Larger, more notable companies began to transition their software and webdev needs to open source solutions, and, as a result, created demand for increased technical support and expert advice. There arose new niches for open source to fill. What started as a strictly private and user-driven experience grew increasingly sensitive to market demands, but still continued to be first and formost a community dedicated to authentic user-driven innovation and collaboration. The developments remained relatively untethered from the dictates of the sometimes-panic of the company boardroom.

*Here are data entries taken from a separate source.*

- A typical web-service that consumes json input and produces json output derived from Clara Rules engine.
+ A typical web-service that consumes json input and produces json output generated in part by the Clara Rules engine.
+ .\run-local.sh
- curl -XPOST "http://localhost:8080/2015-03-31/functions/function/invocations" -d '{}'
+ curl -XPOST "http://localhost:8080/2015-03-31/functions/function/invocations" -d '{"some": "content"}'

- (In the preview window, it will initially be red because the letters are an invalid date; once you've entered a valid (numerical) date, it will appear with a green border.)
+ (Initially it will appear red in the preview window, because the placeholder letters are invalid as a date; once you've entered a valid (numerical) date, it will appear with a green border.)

In 2009, Drupal experienced a Cambrian explosion of notoriety when they nabbed what is possibly their most high-profile user to date—Whitehouse.gov, with Acquia consulting the transition. News outlets buzzed about the purpose behind the move due to the fact that the White House itself characterized the shift to Drupal as signifying a new, more open and transparent government. The collaborative nature of open source software and code was expanded beyond the practical reality to encompass a message of civic engagement and cooperation. Impressed by the security and capabilities of Drupal, other prestigious clients like the U.S. department of Commerce, the Louvre, and the International Monetary Fund became clients and users as well. At this time, in order to ensure universal access to quality code and promote further stability, Dries Buytaert instituted a code freeze to the core Drupal code. This freeze locked down Drupal's source code in order to prevent additional bugs from swarming out of a programming misstep in the source code, safeguarding the creations built by the diverse community of users.

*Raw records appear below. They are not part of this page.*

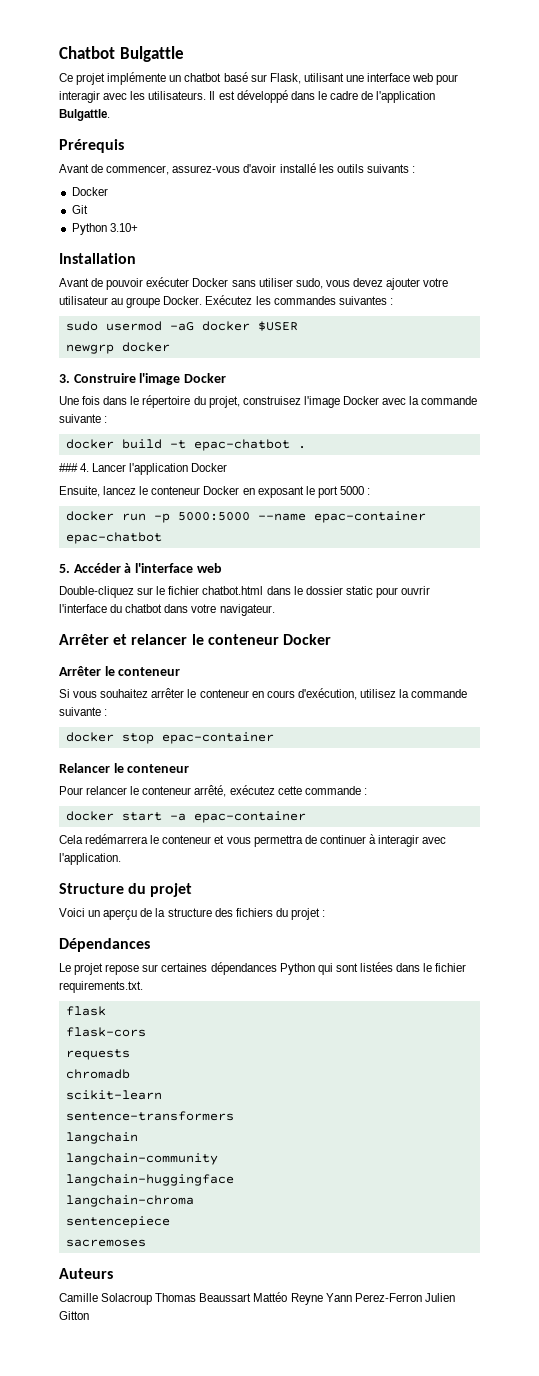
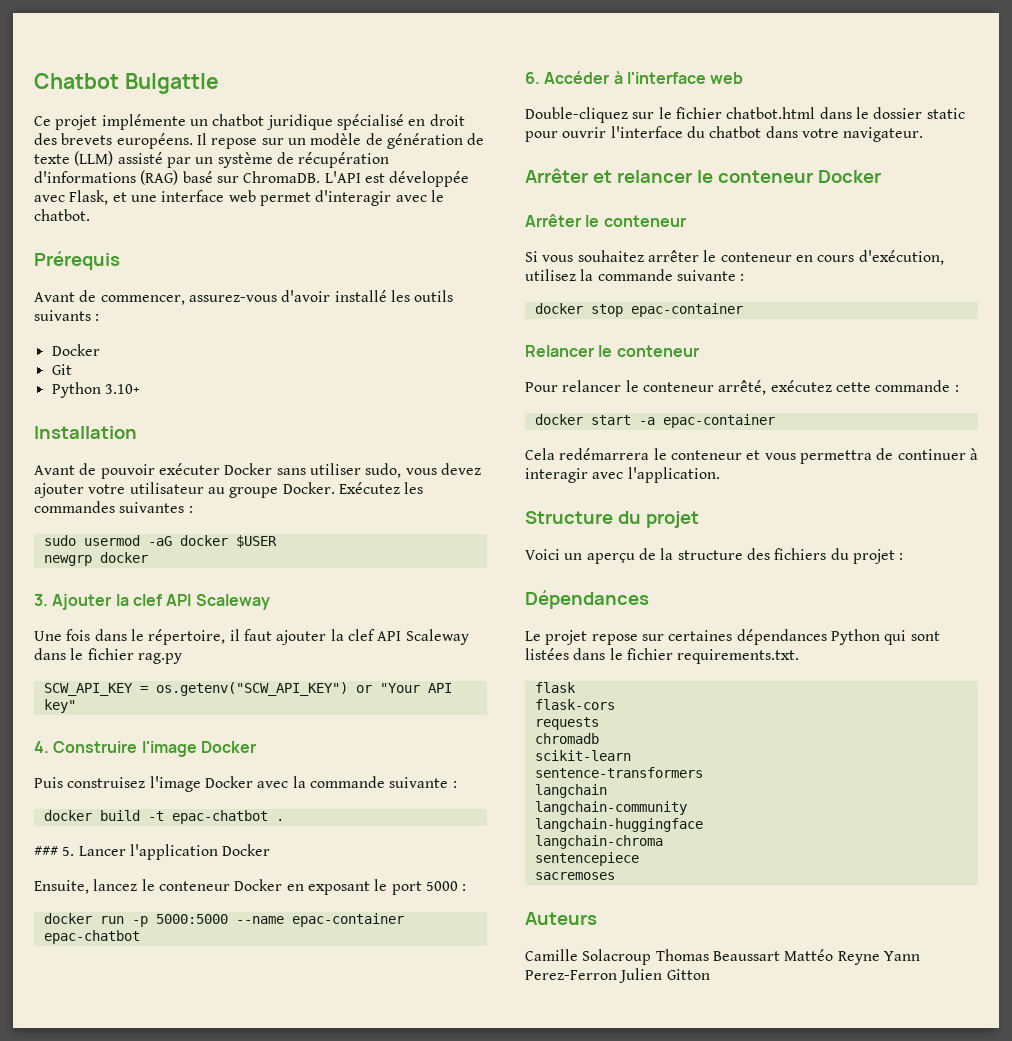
- Ce projet implémente un chatbot basé sur Flask, utilisant une interface web pour interagir avec les utilisateurs. Il est développé dans le cadre de l'application Bulgattle.
+ Ce projet implémente un chatbot juridique spécialisé en droit des brevets européens. Il repose sur un modèle de génération de texte (LLM) assisté par un système de récupération d'informations (RAG) basé sur ChromaDB. L'API est développée avec Flask, et une interface web permet d'interagir avec le chatbot.
- 3. Construire l'image Docker
+ 3. Ajouter la clef API Scaleway
- Une fois dans le répertoire du projet, construisez l'image Docker avec la commande suivante :
+ Une fois dans le répertoire, il faut ajouter la clef API Scaleway dans le fichier rag.py
+ SCW_API_KEY = os.getenv("SCW_API_KEY") or "Your API key"
+ 4. Construire l'image Docker
+ Puis construisez l'image Docker avec la commande suivante :
- ### 4. Lancer l'application Docker
+ ### 5. Lancer l'application Docker
- 5. Accéder à l'interface web
+ 6. Accéder à l'interface web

With new themes and plug-ins added daily, Drupal continues to be one of the most versatile platforms available. For tasks Drupal cannot accomplish, the community continues to innovate and integrate with other platforms, enhancing the functionality for all users. So, what’s next for Drupal? Gauging by their history, we can expect Drupal's appeal and use to continue to broaden throughout the civic, social, and business spheres. Additionally, it seems unlikely for it to stray from its roots as a collaboration-driven, operator-sensitive system with supporters, users, and developers firmly entrenched in the open source community.